• [Exercise]
Copy each line of the data that has "NEXT" in it.

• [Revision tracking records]
═══

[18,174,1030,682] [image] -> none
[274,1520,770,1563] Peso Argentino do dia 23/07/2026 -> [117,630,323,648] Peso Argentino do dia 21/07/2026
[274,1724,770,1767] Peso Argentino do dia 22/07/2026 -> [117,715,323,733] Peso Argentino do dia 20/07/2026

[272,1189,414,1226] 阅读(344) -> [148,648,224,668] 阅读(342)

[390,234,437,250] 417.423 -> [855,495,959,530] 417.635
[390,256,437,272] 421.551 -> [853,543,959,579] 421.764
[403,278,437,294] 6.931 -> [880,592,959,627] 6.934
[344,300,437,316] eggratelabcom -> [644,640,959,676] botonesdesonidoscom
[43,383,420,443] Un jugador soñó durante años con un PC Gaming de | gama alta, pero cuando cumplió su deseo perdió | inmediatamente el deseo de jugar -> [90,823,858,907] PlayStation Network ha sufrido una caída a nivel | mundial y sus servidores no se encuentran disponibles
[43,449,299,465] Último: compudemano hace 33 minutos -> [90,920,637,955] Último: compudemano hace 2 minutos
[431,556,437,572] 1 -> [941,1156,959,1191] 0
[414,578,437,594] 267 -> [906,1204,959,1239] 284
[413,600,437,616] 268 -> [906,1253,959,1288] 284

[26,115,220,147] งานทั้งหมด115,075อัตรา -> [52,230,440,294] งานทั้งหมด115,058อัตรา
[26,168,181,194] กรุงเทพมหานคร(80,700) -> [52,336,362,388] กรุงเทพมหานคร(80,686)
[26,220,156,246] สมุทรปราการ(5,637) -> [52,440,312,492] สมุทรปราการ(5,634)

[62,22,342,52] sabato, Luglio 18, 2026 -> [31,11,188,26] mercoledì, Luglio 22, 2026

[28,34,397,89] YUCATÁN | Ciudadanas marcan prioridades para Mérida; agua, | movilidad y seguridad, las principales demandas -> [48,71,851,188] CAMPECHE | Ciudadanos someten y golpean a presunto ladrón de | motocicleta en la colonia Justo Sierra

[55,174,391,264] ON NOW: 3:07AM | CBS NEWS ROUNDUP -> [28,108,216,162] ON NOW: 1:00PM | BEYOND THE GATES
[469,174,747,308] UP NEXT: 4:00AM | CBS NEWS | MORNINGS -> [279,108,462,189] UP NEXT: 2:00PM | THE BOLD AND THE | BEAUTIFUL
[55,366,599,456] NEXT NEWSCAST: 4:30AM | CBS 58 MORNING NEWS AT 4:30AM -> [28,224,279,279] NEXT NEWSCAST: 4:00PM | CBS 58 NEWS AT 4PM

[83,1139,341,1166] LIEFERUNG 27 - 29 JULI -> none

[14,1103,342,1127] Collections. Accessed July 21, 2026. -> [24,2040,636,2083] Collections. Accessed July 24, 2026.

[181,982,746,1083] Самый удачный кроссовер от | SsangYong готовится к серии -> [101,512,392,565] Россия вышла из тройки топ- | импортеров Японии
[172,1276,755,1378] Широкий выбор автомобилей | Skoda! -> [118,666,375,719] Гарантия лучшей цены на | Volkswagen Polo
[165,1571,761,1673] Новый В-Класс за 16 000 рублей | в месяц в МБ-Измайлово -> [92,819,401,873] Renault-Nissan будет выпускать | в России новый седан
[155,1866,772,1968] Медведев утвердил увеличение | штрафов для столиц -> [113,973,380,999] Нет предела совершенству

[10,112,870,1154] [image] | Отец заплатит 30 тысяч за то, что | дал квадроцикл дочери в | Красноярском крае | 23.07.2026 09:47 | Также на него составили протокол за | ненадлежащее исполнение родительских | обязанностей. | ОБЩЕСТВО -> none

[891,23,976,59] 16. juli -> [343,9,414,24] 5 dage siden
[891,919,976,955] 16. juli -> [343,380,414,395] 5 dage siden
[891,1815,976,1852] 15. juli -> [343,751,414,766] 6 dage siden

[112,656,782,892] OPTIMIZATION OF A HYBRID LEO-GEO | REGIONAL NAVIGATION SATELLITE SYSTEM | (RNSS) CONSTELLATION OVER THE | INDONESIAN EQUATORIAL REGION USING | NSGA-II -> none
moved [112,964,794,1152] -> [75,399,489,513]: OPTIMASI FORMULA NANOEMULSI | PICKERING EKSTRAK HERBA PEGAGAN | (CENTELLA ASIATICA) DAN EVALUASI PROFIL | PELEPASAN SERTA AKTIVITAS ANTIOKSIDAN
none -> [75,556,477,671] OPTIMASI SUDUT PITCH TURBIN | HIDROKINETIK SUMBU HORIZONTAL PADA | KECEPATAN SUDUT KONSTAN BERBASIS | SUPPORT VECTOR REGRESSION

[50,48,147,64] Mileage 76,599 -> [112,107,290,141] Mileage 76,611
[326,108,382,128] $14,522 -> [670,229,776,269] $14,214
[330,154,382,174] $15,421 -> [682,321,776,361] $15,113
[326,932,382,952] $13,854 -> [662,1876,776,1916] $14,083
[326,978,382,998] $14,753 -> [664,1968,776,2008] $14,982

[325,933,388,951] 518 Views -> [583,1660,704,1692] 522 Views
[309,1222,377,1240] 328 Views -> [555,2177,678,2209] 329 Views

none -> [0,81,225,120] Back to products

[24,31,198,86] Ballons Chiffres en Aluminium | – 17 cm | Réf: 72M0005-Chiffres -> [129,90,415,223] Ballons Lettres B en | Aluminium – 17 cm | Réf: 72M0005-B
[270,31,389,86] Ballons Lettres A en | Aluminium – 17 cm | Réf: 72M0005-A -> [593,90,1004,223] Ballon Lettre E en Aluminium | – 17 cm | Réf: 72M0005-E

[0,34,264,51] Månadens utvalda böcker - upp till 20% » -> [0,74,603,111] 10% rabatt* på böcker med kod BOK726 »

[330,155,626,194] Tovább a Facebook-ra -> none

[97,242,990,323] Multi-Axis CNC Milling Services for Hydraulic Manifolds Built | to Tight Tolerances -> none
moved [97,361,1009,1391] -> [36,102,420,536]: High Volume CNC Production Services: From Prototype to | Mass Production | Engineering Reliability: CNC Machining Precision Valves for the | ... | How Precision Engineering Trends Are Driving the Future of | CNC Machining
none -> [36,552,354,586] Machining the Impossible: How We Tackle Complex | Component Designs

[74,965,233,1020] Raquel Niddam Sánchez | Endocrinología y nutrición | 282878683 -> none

═══

• [Answer to this task]
[469,174,747,308] UP NEXT: 4:00AM | CBS NEWS | MORNINGS -> [279,108,462,189] UP NEXT: 2:00PM | THE BOLD AND THE | BEAUTIFUL
[55,366,599,456] NEXT NEWSCAST: 4:30AM | CBS 58 MORNING NEWS AT 4:30AM -> [28,224,279,279] NEXT NEWSCAST: 4:00PM | CBS 58 NEWS AT 4PM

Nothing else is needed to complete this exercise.